(Source records)
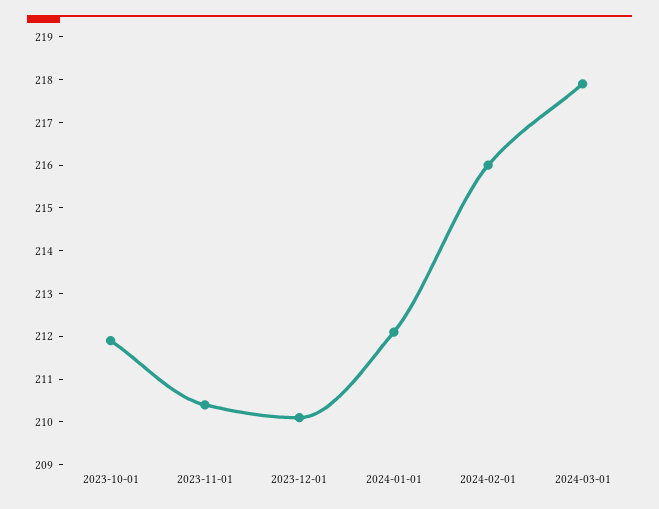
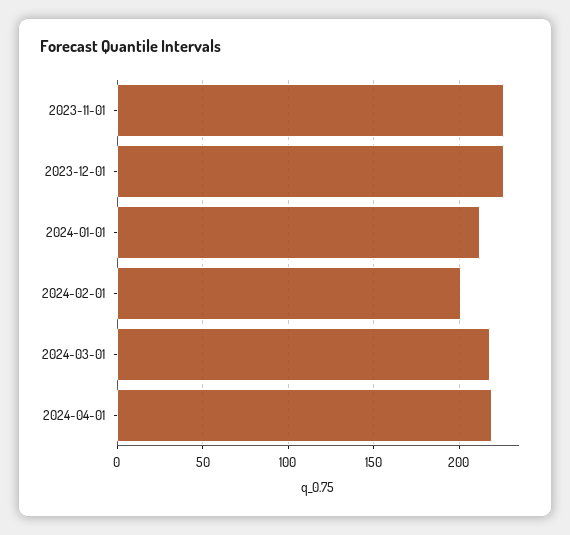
2023-10-01: 212 -> none
2023-11-01: 210.5 -> 225
2023-12-01: 210 -> 225
2024-02-01: 216 -> 200
2024-04-01: none -> 220

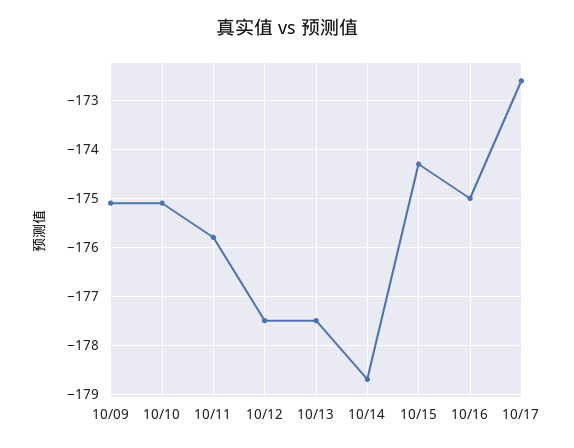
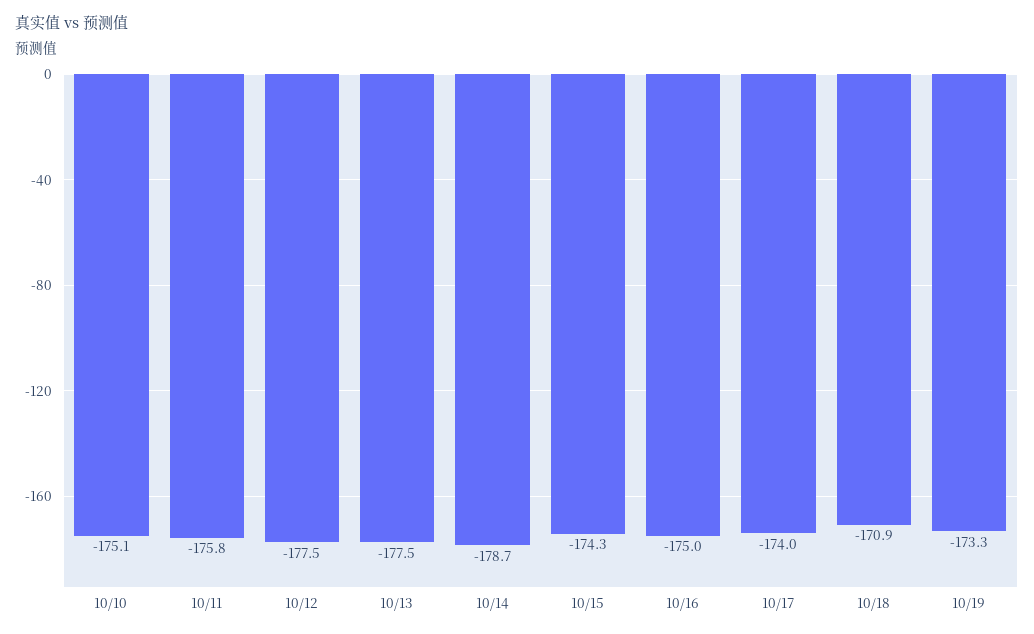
10/09: -175 -> none
10/17: -172.5 -> -174
10/18: none -> -170.9
10/19: none -> -173.3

** WORK INSTRUCTIONS **
Leaving the pictures out, copy exactly the lines from the line that contains "2023-12-01: 210 -> 225" to the last line of the data, both ends included.

** ANSWER BOX **
2023-12-01: 210 -> 225
2024-02-01: 216 -> 200
2024-04-01: none -> 220

10/09: -175 -> none
10/17: -172.5 -> -174
10/18: none -> -170.9
10/19: none -> -173.3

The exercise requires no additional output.